First successful organ donation from newborn in Britain
Doctors have performed the first-ever successful organ donation from a very sick newborn in Britain.
London: Doctors have performed the first-ever successful organ donation from a very sick newborn in Britain.
The donation involved kidneys which were transplanted into a patient with renal failure and liver cells (hepatocytes) which were transfused into a further recipient.
The donor was a girl born at term after an emergency caesarean section in the neonatal unit of Hammersmith Hospital, London.
She weighed just over three kg but was very sick and it became clear that her brain had been starved of oxygen for a period during the pregnancy.
"It is due to the extreme generosity of the parents and wonderful professional collaboration between the neonatal team and the organ donation team that this process was successful," wrote the authors.
This case has set a milestone in the care of newborns in Britain, they added.
The parents and clinicians involved in her care discussed the possibility of organ donation when it became clear that she would not survive.

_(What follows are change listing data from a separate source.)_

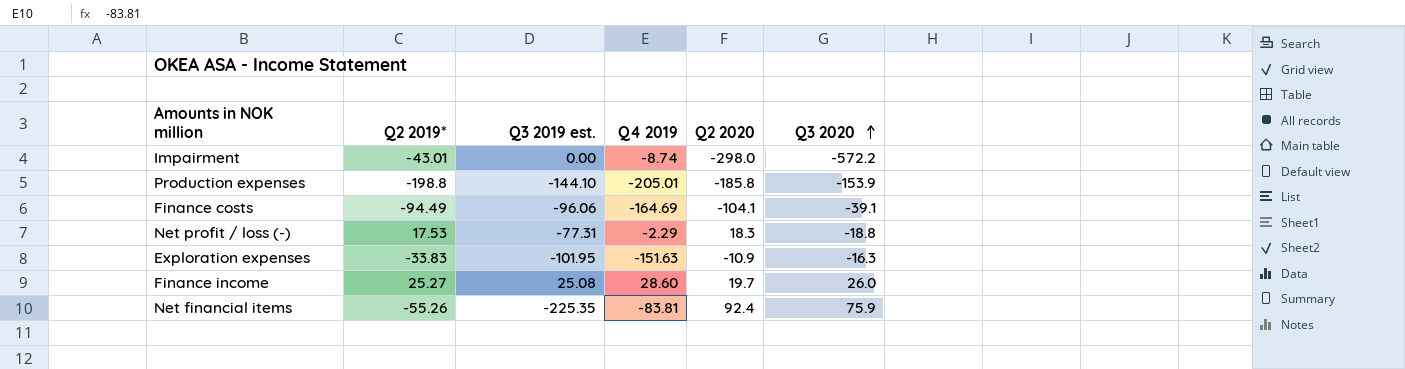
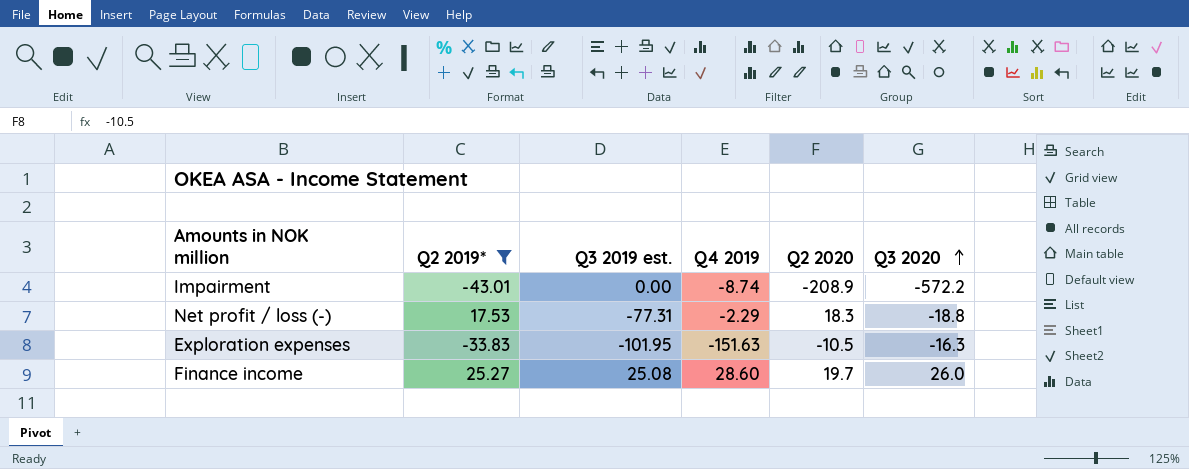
filter: none -> Q2 2019* >= -43.01
Impairment | Q2 2020: -298.0 -> -208.9
Exploration expenses | Q2 2020: -10.9 -> -10.5

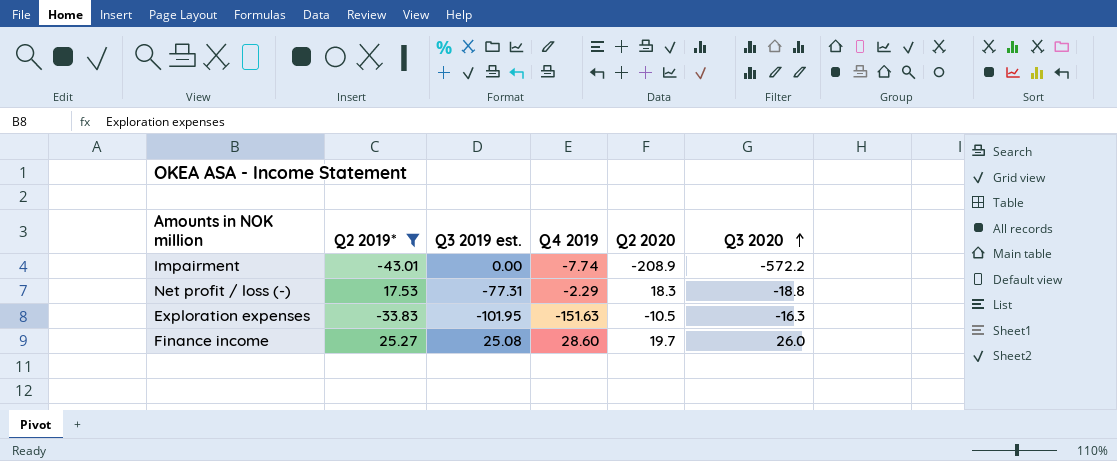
Impairment | Q4 2019: -8.74 -> -7.74

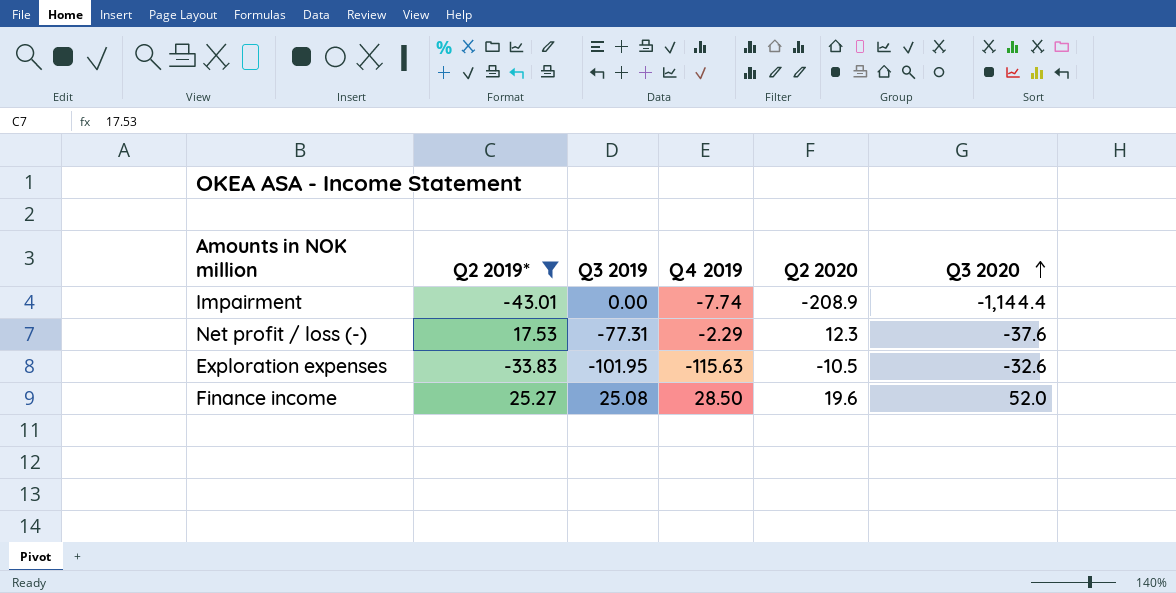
column name: Q3 2019 est. -> Q3 2019
Impairment | Q3 2020: -572.2 -> -1,144.4
Net profit / loss (-) | Q2 2020: 18.3 -> 12.3
Net profit / loss (-) | Q3 2020: -18.8 -> -37.6
Exploration expenses | Q4 2019: -151.63 -> -115.63
Exploration expenses | Q3 2020: -16.3 -> -32.6
Finance income | Q4 2019: 28.60 -> 28.50
Finance income | Q2 2020: 19.7 -> 19.6
Finance income | Q3 2020: 26.0 -> 52.0

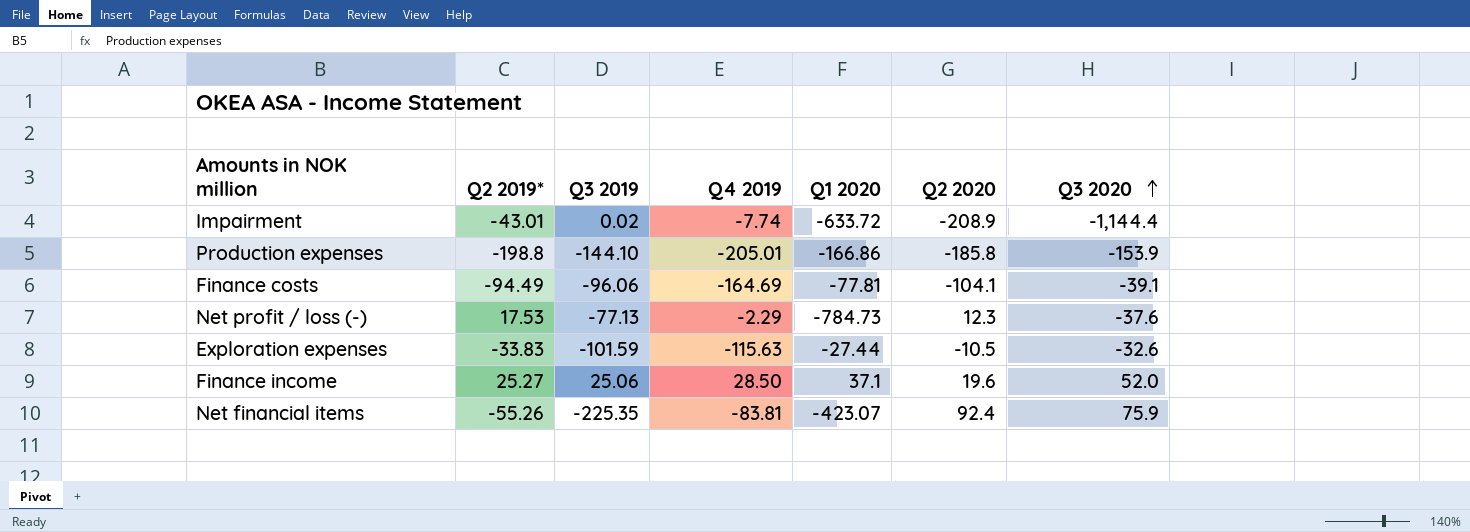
filter: Q2 2019* >= -43.01 -> none
column Q1 2020 | position: none -> 5
Impairment | Q3 2019: 0.00 -> 0.02
Net profit / loss (-) | Q3 2019: -77.31 -> -77.13
Exploration expenses | Q3 2019: -101.95 -> -101.59
Finance income | Q3 2019: 25.08 -> 25.06

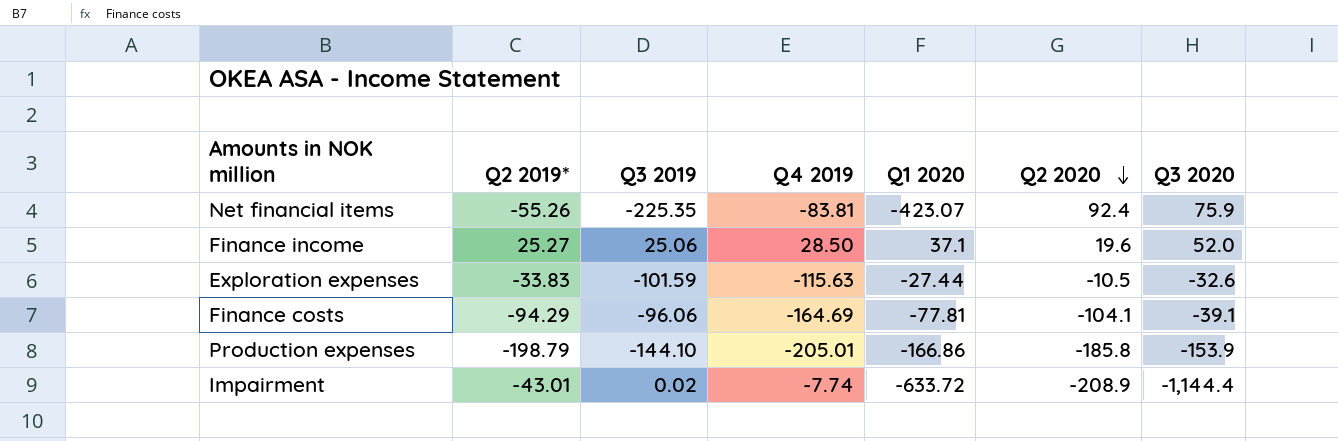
row order: Q3 2020 ascending -> Q2 2020 descending
row Net profit / loss (-): 17.53 | -77.13 | -2.29 | -784.73 | 12.3 | -37.6 -> none
Finance costs | Q2 2019*: -94.49 -> -94.29
Production expenses | Q2 2019*: -198.8 -> -198.79

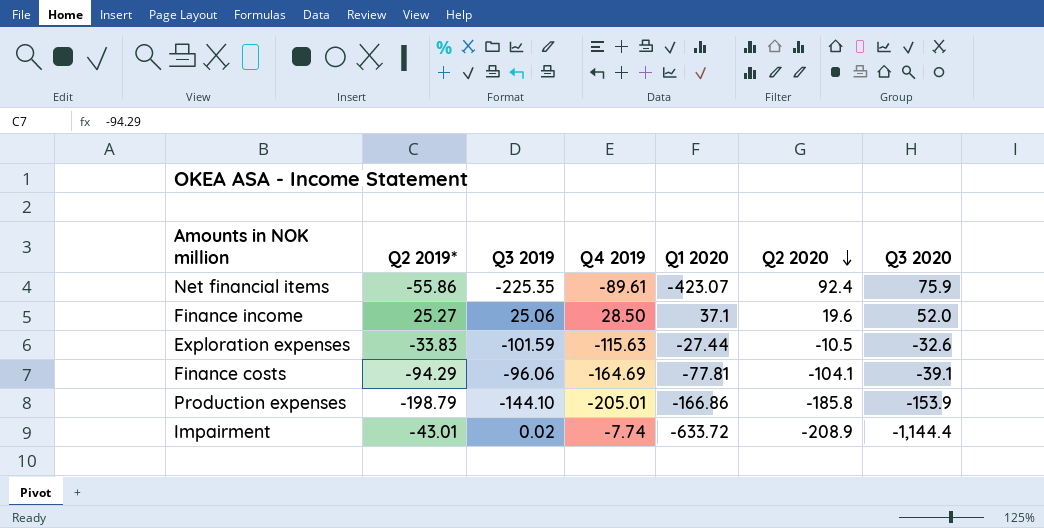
Net financial items | Q2 2019*: -55.26 -> -55.86
Net financial items | Q4 2019: -83.81 -> -89.61

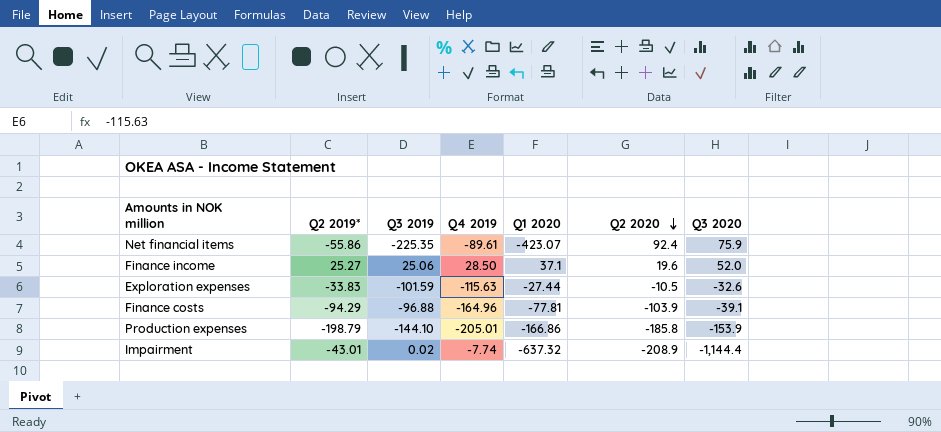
Finance costs | Q3 2019: -96.06 -> -96.88
Finance costs | Q4 2019: -164.69 -> -164.96
Finance costs | Q2 2020: -104.1 -> -103.9
Impairment | Q1 2020: -633.72 -> -637.32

The parents gave their consent for their daughter's kidneys and liver cells to be used for the benefit of other sick patients.
Six days after she was born, and with death confirmed, these tissues were retrieved with the help of an experienced surgeon from the National Organ Retrieval Service.
“New guidelines from the Royal College of Paediatrics and Child Health are expected shortly and these should help to standardise an approach to organ donation among newborns,” the authors noted.
The article appeared in the journal Fetal & Neonatal Edition of Archives of Disease in Childhood.